Description
Across Bihar’s fertile Gangetic plain — from the dairy heartland of Begusarai, Khagaria and the Barauni belt — a jar of pure desi ghee has anchored the family kitchen for generations. Our ghee is made the slow, traditional bilona way: fresh cow’s milk is boiled, cooled and set overnight with a spoon of dahi (curd), then the cultured curd is hand-churned to lift out makkhan (butter), which is simmered low and long until it turns to clear, golden ghee with its characteristic grainy “dana” texture and toasted-milk aroma.
What makes ours special: we source from small grazing herds rather than industrial dairies, culture the curd before churning (the authentic Ayurvedic method, not direct-cream shortcuts), and bottle without any vegetable-oil blending, colour or preservative. The result is ghee that smells of caramelised milk and sets grainy in winter — the mark of a genuine bilona batch.
Ingredients: 100% cow’s milk ghee. Nothing else.
How to use: a spoonful over hot dal-chawal, litti or khichdi; for tempering (tadka); for frying festival sweets like balushahi, thekua and pua; for rotis and parathas; and in Vedic puja and aarti, where pure ghee is essential. Its high smoke point (around 250°C) makes it ideal for deep-frying.

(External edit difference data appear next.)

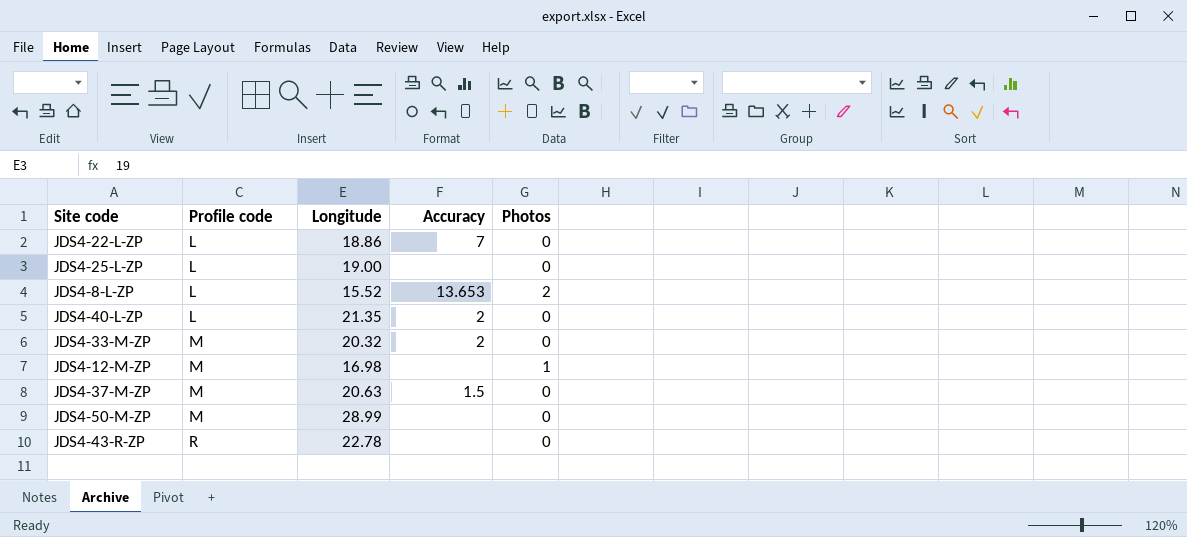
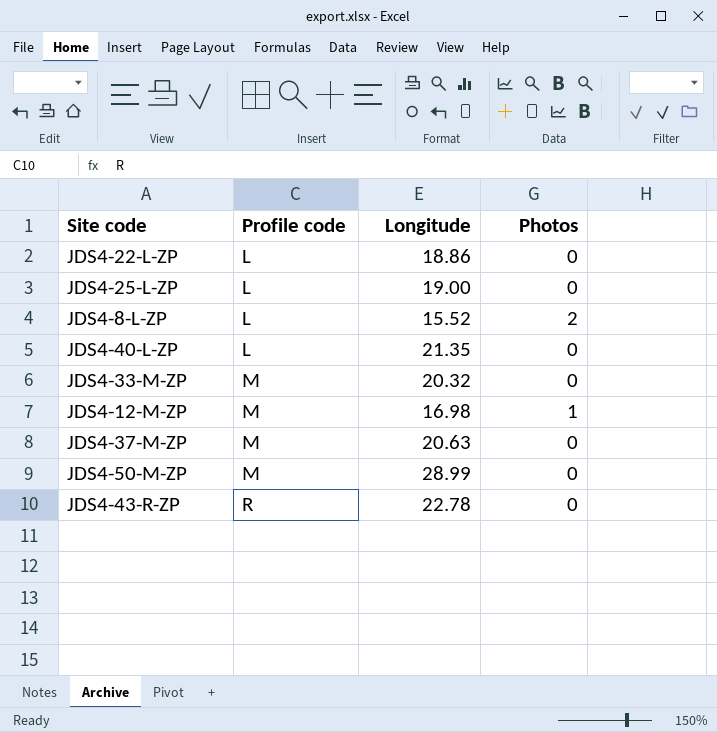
column Accuracy | position: 4 -> none

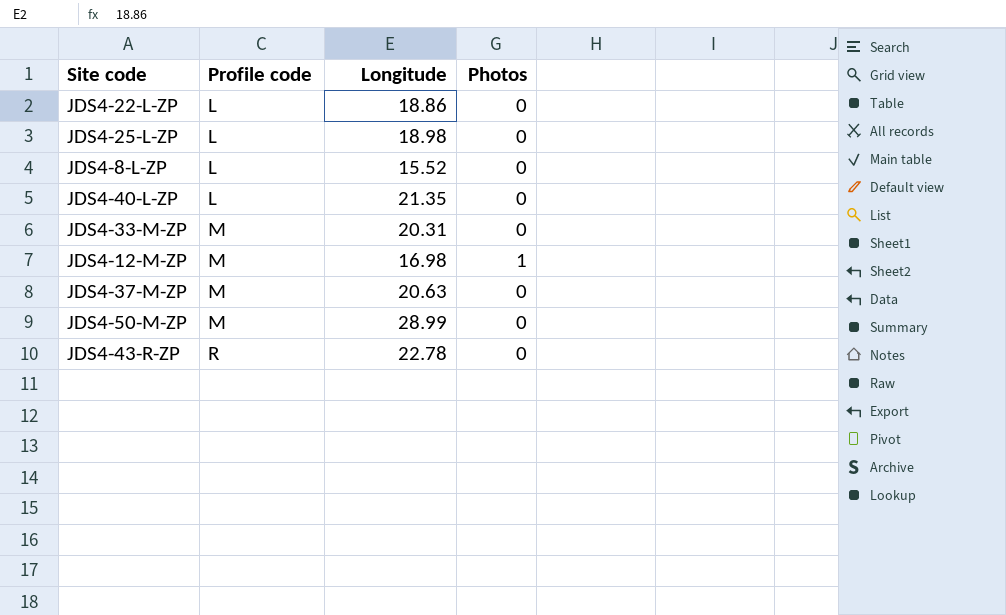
JDS4-25-L-ZP | Longitude: 19.00 -> 18.98
JDS4-8-L-ZP | Photos: 2 -> 0
JDS4-33-M-ZP | Longitude: 20.32 -> 20.31

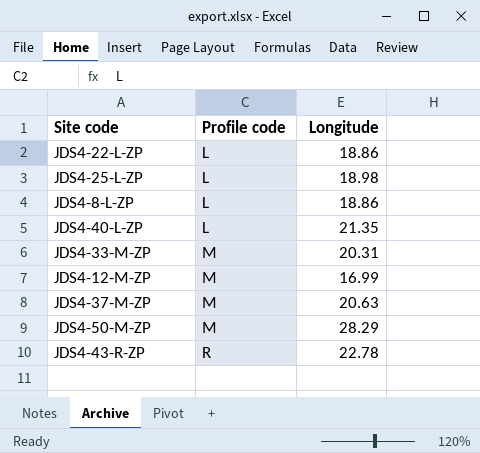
column Photos | position: 4 -> none
JDS4-8-L-ZP | Longitude: 15.52 -> 18.86
JDS4-12-M-ZP | Longitude: 16.98 -> 16.99
JDS4-50-M-ZP | Longitude: 28.99 -> 28.29

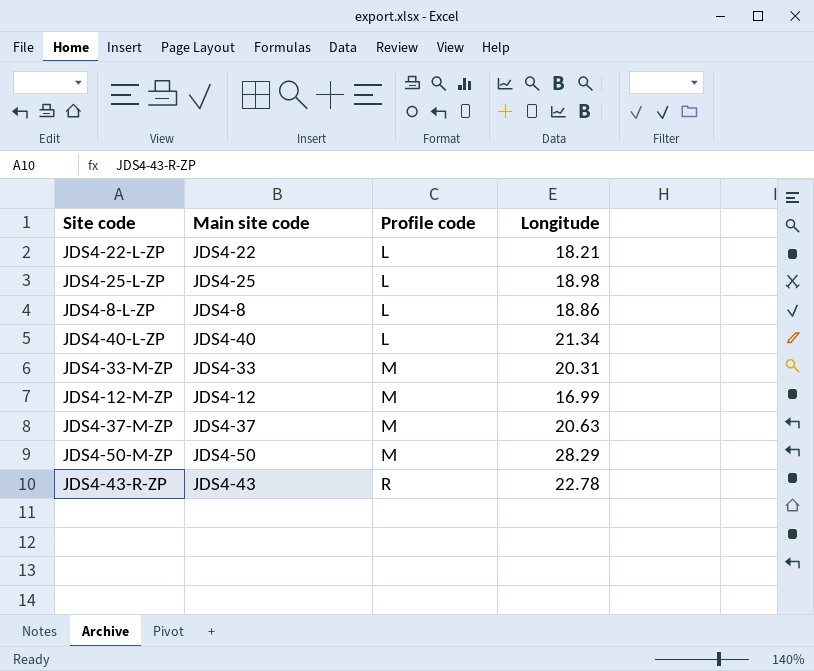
column Main site code | position: none -> 2
JDS4-22-L-ZP | Longitude: 18.86 -> 18.21
JDS4-40-L-ZP | Longitude: 21.35 -> 21.34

How to store: keep in a cool, dry cupboard away from sunlight in the airtight jar. Pure ghee needs no refrigeration — always use a clean, dry spoon. Shelf life 9 months from packing; it may set solid and grainy in winter and turn to liquid gold in summer, both perfectly natural.
Net volume: 500ml.
From the makers
Begusarai Dairy Partners — a small dairy collective in the Barauni-Begusarai belt of central Bihar where indigenous cow breeds are still kept the way our grandparents did. The ghee is bilona-churned: milk is first cultured into curd, the curd is churned by hand with a wooden madhani, the resulting white butter is then simmered until it turns to golden ghee. Slow, fragrant, granular — the way ghee was made for centuries before stainless-steel separators.